C.N. Pour moi, le choix du sujet dépend de l'histoire et comment on peut se plonger dedans et l'interpréter. Cela a croisé American Prometheus, le livre de Kai Bird and Martin J. Sherwin que j'ai adapté : je n'avais jamais rencontré une histoire aussi dramatique. Cela m'a donné l'idée d'explorer un pan important de l'Histoire à travers la relation entre un individu et de larges mouvements géopolitiques. En fait, que les protagonistes soient fictifs ou réels, c'est cette tension entre la personne et l'universel que je trouve vraiment intéressante. Dans le cas d'Oppenheimer, il y a tellement d'amplifications et de choses très spécifiques, qui continuent à nous affecter tous, que c'était une base incroyable pour un film.

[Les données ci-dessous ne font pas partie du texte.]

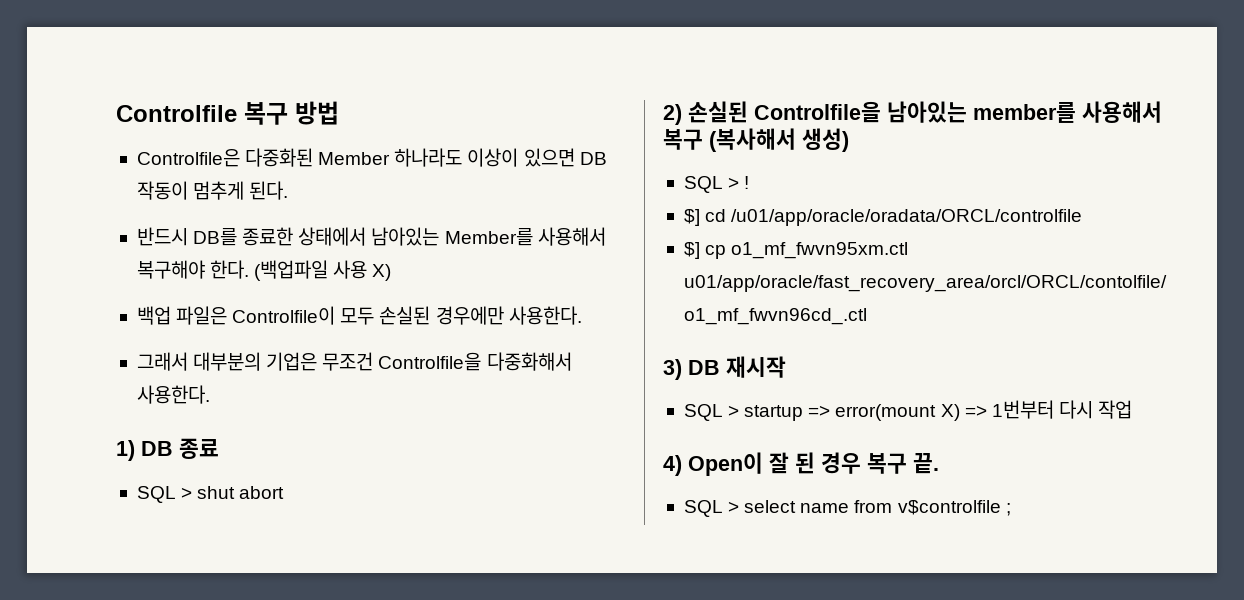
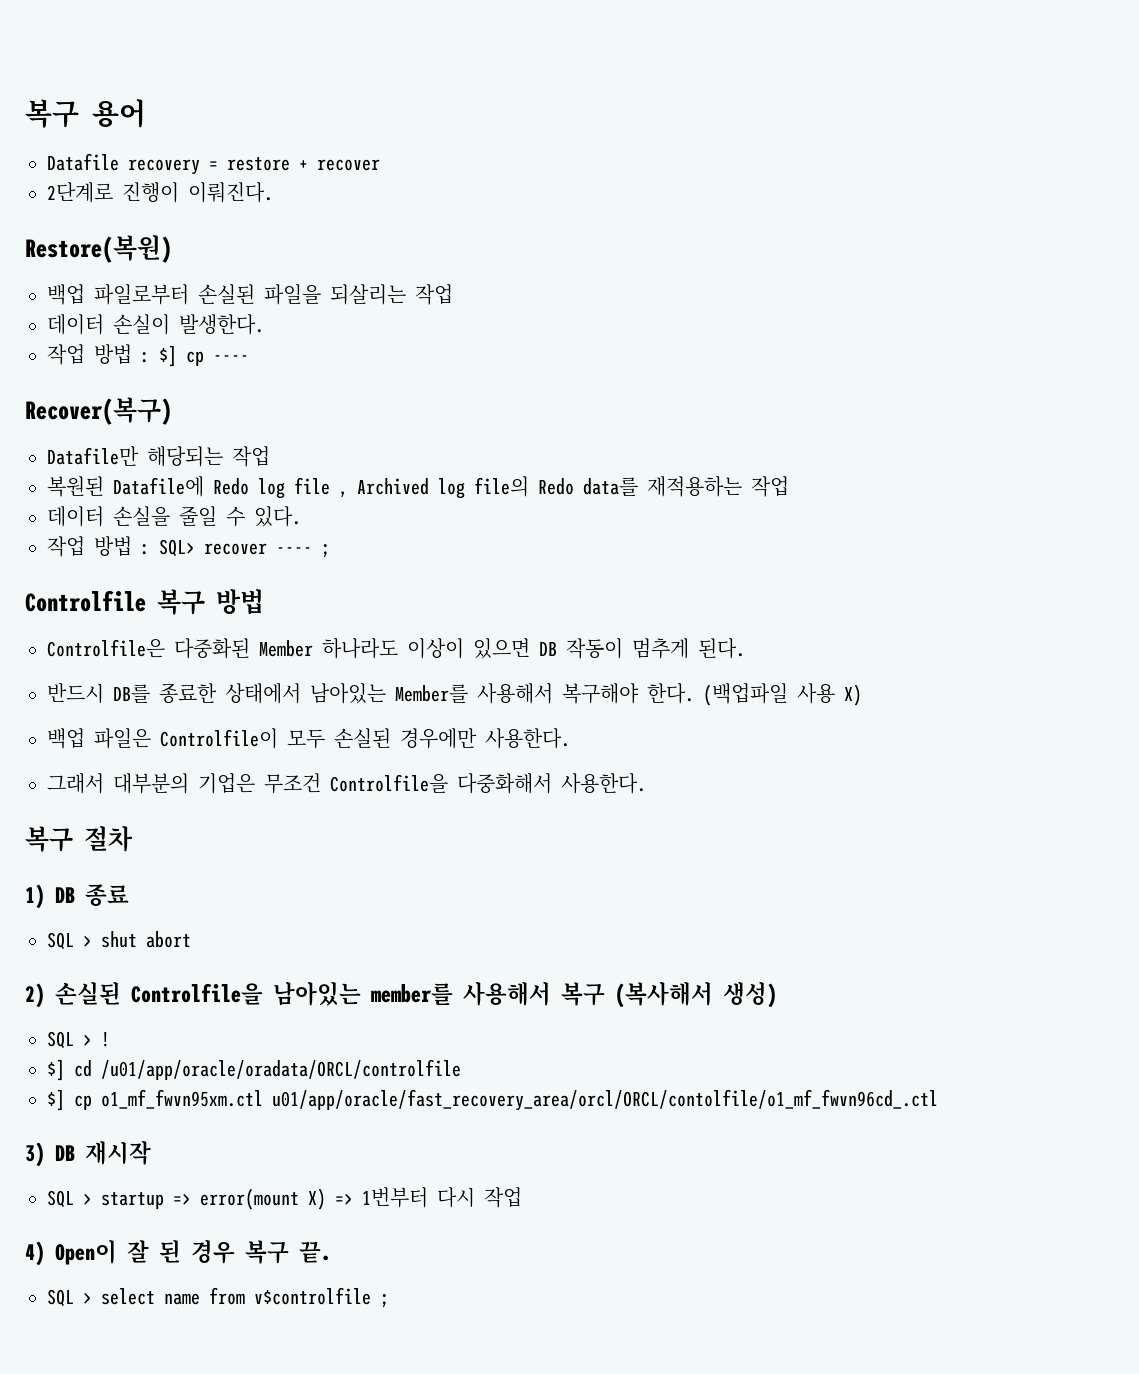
+ 복구 용어
+ Datafile recovery = restore + recover
+ 2단계로 진행이 이뤄진다.
+ Restore(복원)
+ 백업 파일로부터 손실된 파일을 되살리는 작업
+ 데이터 손실이 발생한다.
+ 작업 방법 : $] cp ----
+ Recover(복구)
+ Datafile만 해당되는 작업
+ 복원된 Datafile에 Redo log file , Archived log file의 Redo data를 재적용하는 작업
+ 데이터 손실을 줄일 수 있다.
+ 작업 방법 : SQL> recover ---- ;
+ 복구 절차

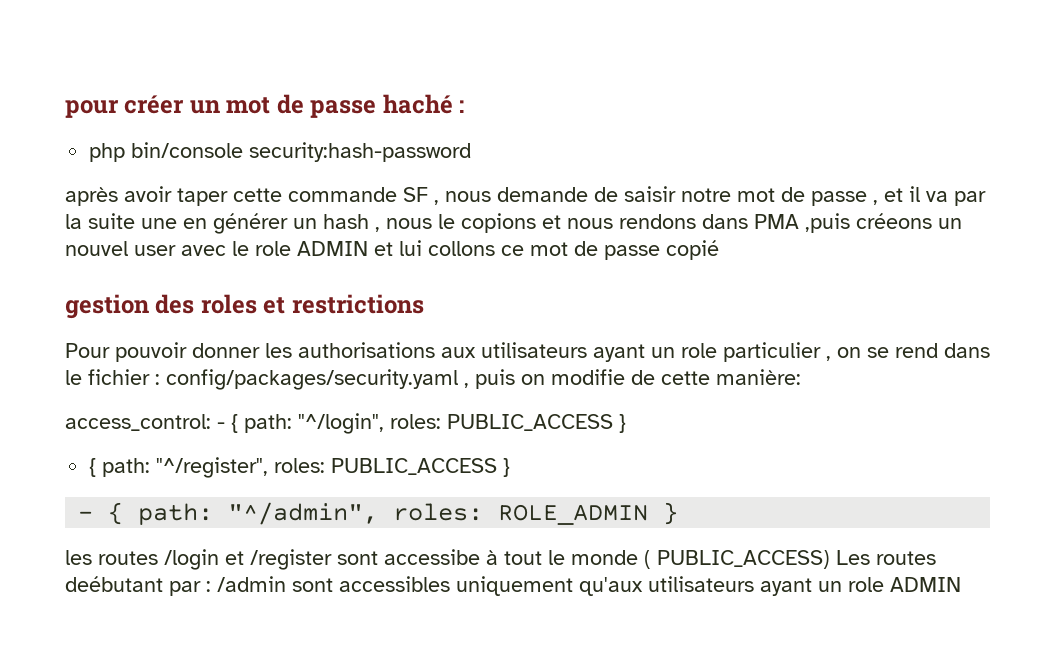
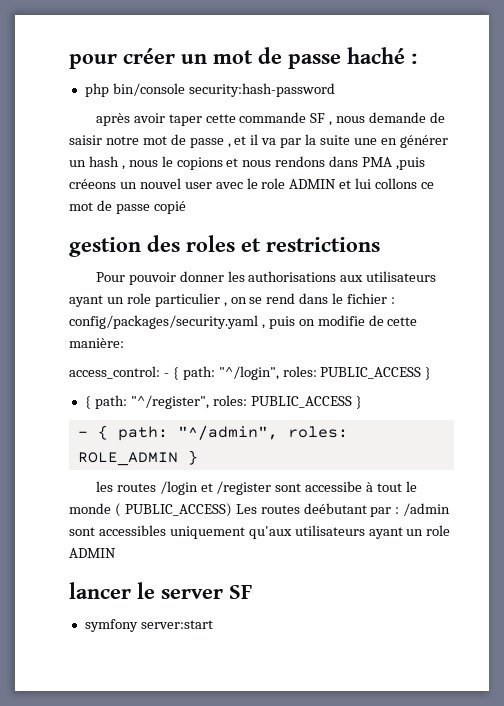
+ lancer le server SF
+ symfony server:start

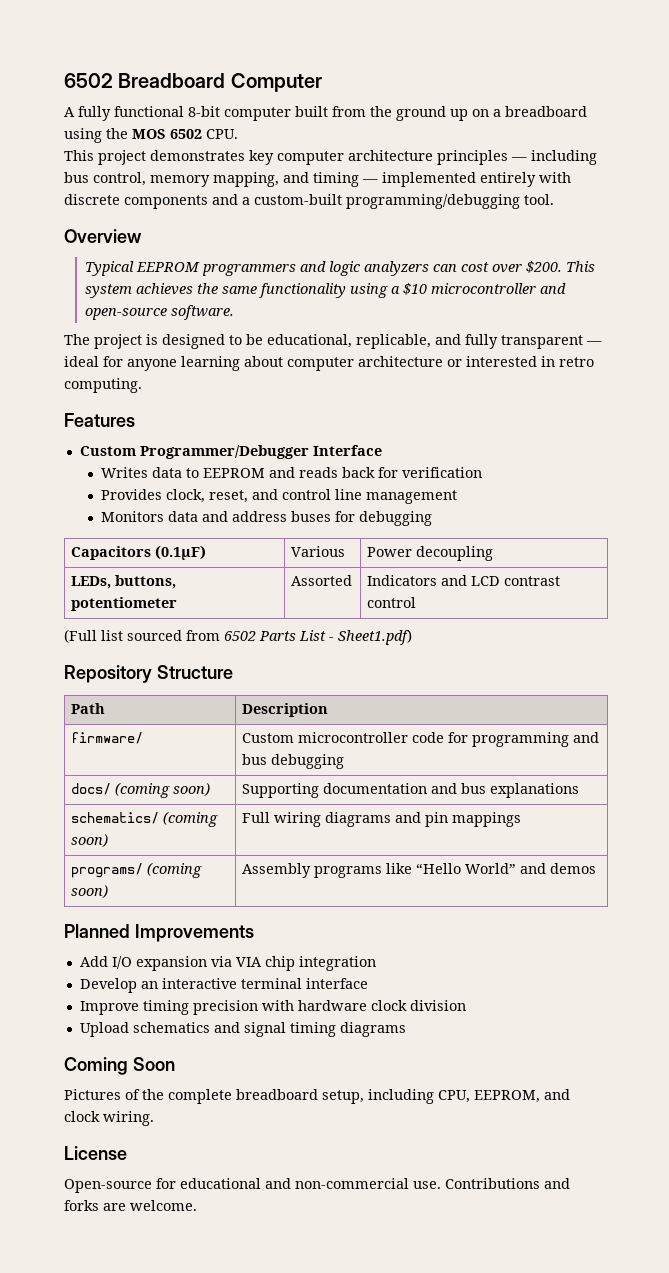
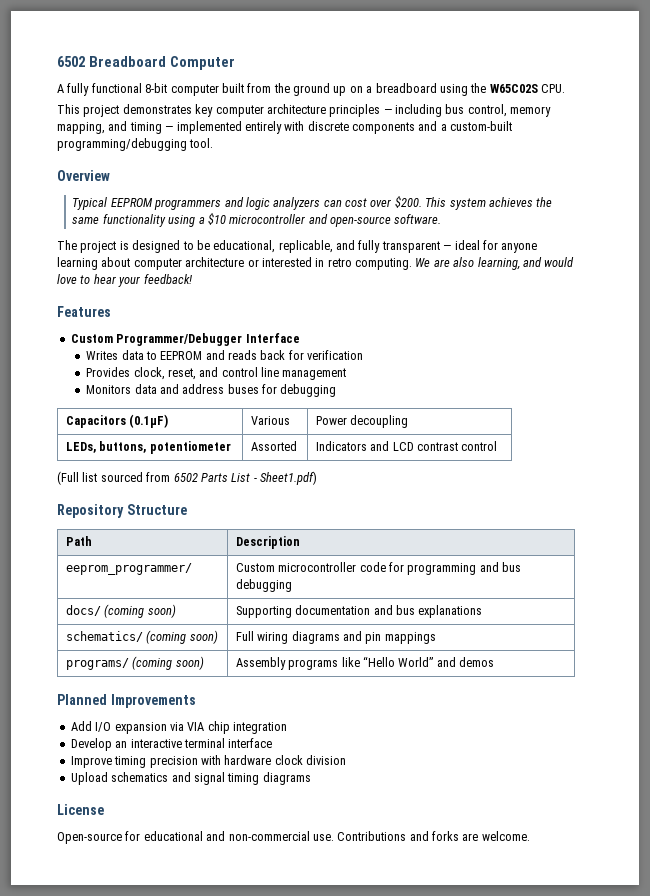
- A fully functional 8-bit computer built from the ground up on a breadboard using the MOS 6502 CPU.
+ A fully functional 8-bit computer built from the ground up on a breadboard using the W65C02S CPU.
+ We are also learning, and would love to hear your feedback!
- firmware/ | Custom microcontroller code for programming and bus debugging
+ eeprom_programmer/ | Custom microcontroller code for programming and bus debugging
- Coming Soon
- Pictures of the complete breadboard setup, including CPU, EEPROM, and clock wiring.

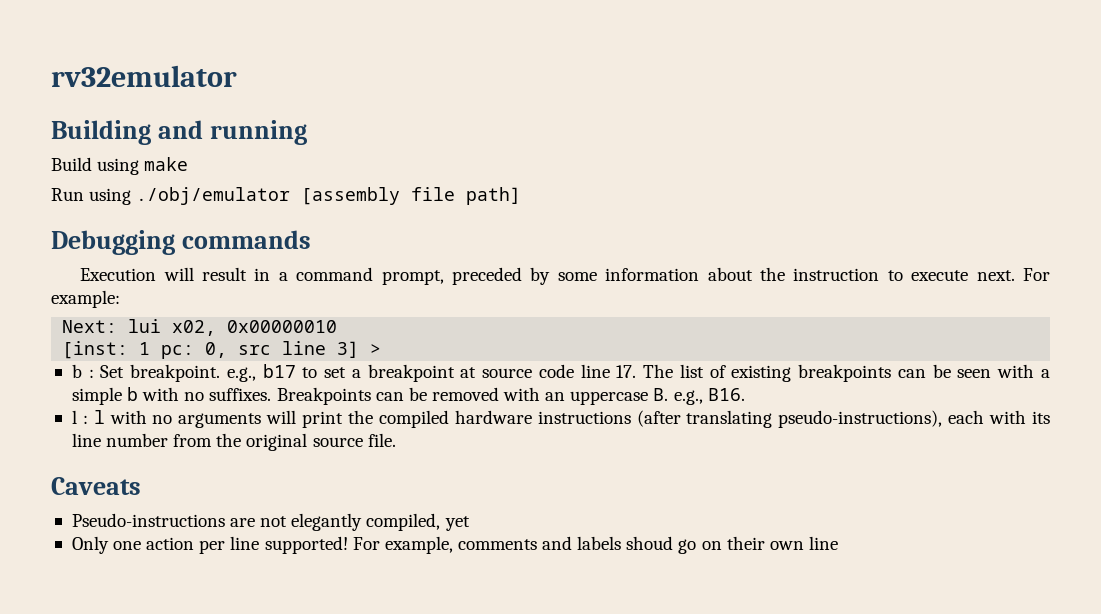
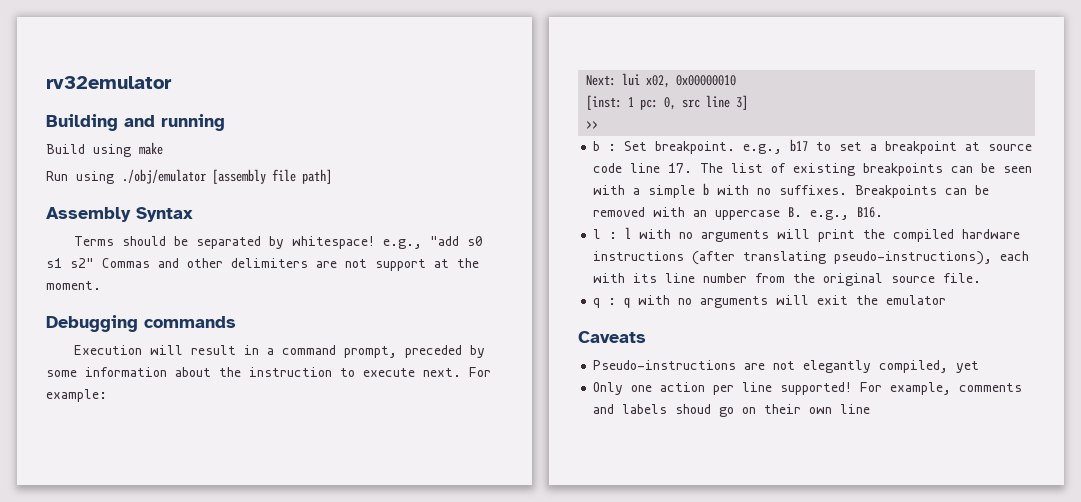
+ Assembly Syntax
+ Terms should be separated by whitespace! e.g., "add s0 s1 s2" Commas and other delimiters are not support at the moment.
- [inst: 1 pc: 0, src line 3] >
+ [inst: 1 pc: 0, src line 3]
+ >>
+ q : q with no arguments will exit the emulator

Vous avez choisi d'évoquer d'Oppenheimer — qui avait une conscience aiguë du fait que ses travaux menaient le monde vers quelque chose d'effrayant et d'irréversible — au moment précis où la science et le monde connaissent une révolution aussi redoutable : l'émergence des IA. Aviez-vous cette temporalité en tête lors de la production du film ?
C.N. Non, mais je pense que l'émergence de nouvelles technologies est quelque chose qui se produit continuellement au cours de notre vie. Et que bien souvent, elles s'accompagnent d'un sentiment d'effroi quant à leurs conséquences. Il me semble que c'est très lié à notre époque, et même à notre imagination de conférer des conséquences négatives ultimes à la science et au progrès scientifique qui sont intrinsèquement des choses positives. Lorsque je discute avec des chercheurs en IA, ils parlent de l'époque actuelle comme de LEUR période optimale et ils considèrent l'Histoire pour savoir qu'elle sera leur responsabilité, ce qu'ils devraient faire et proposer sur tout un tas de choses autour de l'intelligence artificielle. Malheureusement, des mesures telles qu'un contrôle international de cette technologie tiennent du vœu pieux — à l'instar du combat qu'Oppenheimer avait lui-même porté pour essayer de contrôler ce qu'il avait fabriqué. Je pense donc que l'histoire d'Oppenheimer est très pertinente pour eux en ce moment, mais je ne pense pas qu'elle leur offre des réponses faciles. C'est une mise en garde qui révèle des dangers.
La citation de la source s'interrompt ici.